Mark: As indicated by the war in Ukraine, we are moving into an era where autocratic regimes, encouraged by the debacle in Afghanistan, U.S. domestic turmoil and perceived American irresolution, sense weakness and feel emboldened to act more aggressively in pursuit of their goals.  We can expect China to move on Taiwan any time after this summer’s party Congress.  Like Putin on Ukraine, XI Jinping has made clear he intends to resolve the Taiwan issue while he is at the helm in Beijing.  Further, increasing economic challenges in China will encourage him to direct internal tensions outward in order to ensure the stability of his own regime.  Moreover, as we have seen with the Belt and Road initiative, China is moving to establish itself as the dominant power in key global resources and at crucial global transport nodes. They are doing so to try to increase western dependence on – and hence Chinese leverage over – other nations.  Consequently, it behooves western companies to seek more dependable, reliable and secure supply chains. 
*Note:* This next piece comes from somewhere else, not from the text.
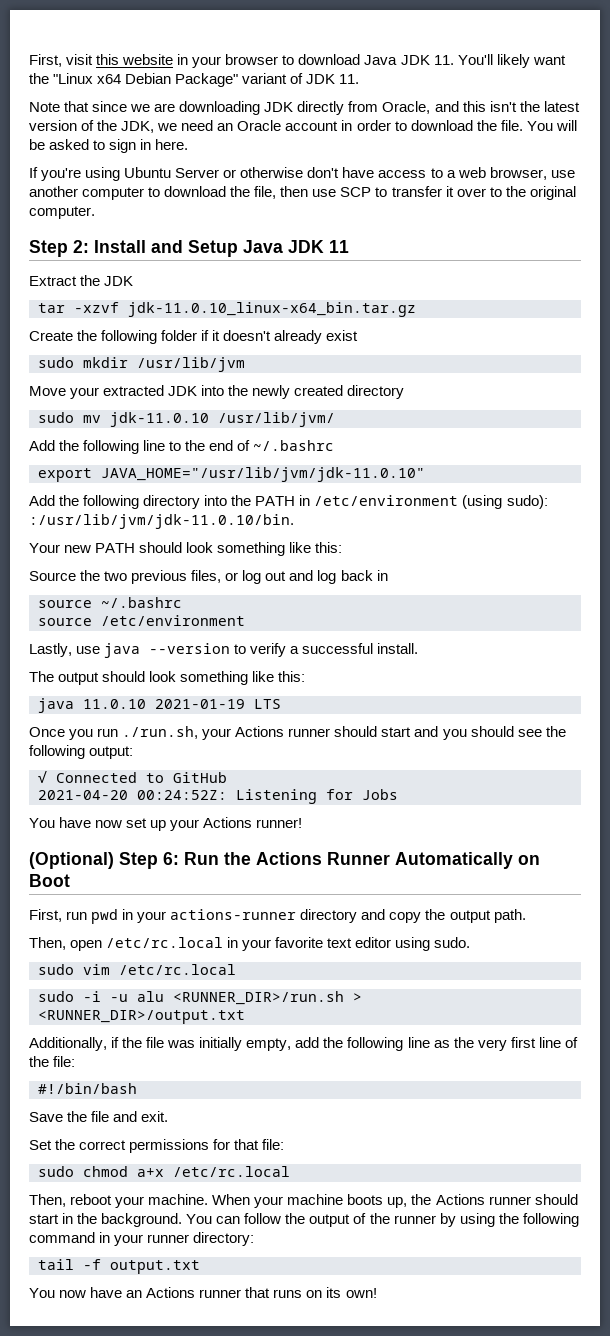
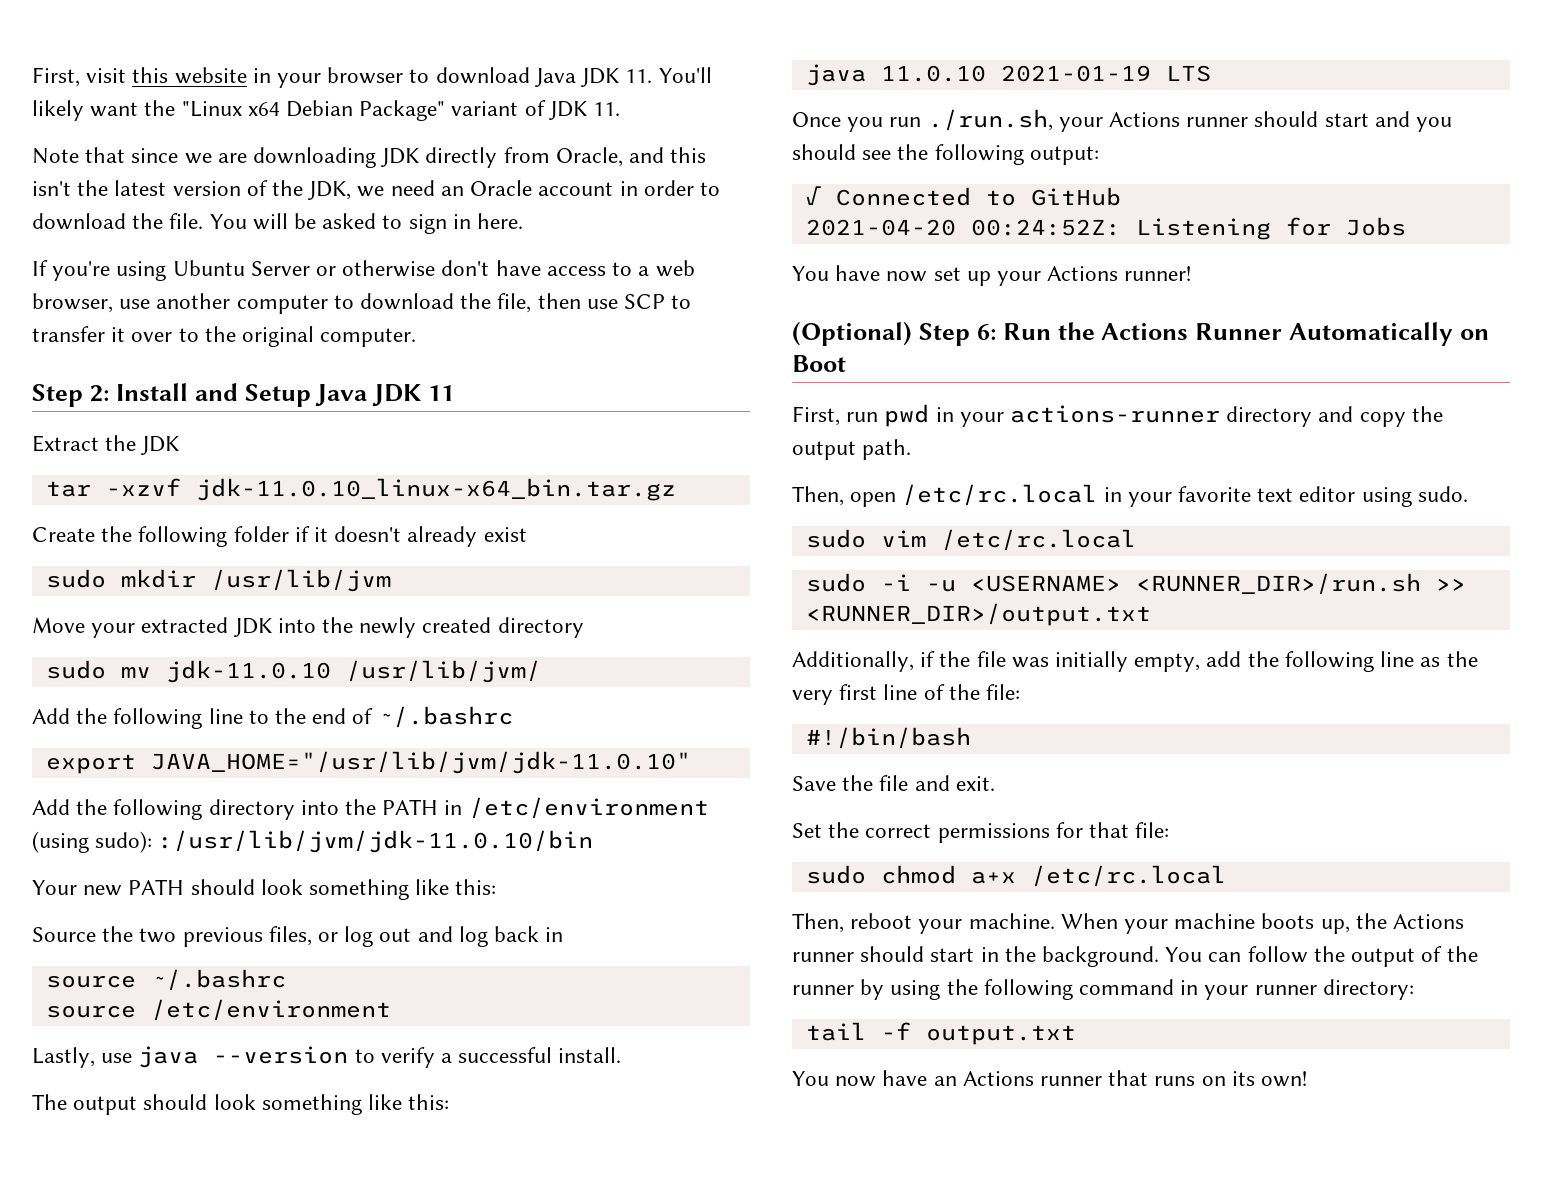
[29,514,294,529] :/usr/lib/jvm/jdk-11.0.10/bin. -> [158,830,594,853] :/usr/lib/jvm/jdk-11.0.10/bin
[137,991,362,1005] alu <RUNNER_DIR>/run.sh > -> [970,573,1466,595] <USERNAME> <RUNNER_DIR>/run.sh >>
Chuck: From your perspective, is globalization dead as we know it/knew it or is it standing by waiting for a signal that it’s safe to return to business as usual?   

Mark: Globalization as it existed in the 90’s and early 2000’s, when we thought China could be brought into the community of nations by economic and political engagement no longer exists for the very simple reason that the Chinese have not changed and have exploited that economic engagement to enhance the PRC’s power.  What we are seeing now is a gradual shift towards competing economic and political spheres forming around the U.S. and its allies on the one side and China, Russia and other autocratic states on the other.  That divide will not be clean and will be gradual. China, with its 2025 plan has made clear it wants to end dependence on foreign sources and to make the PRC technologically self-sufficient. Finally, the war in Ukraine – however it ends – is likely to make Russia economically dependent on China.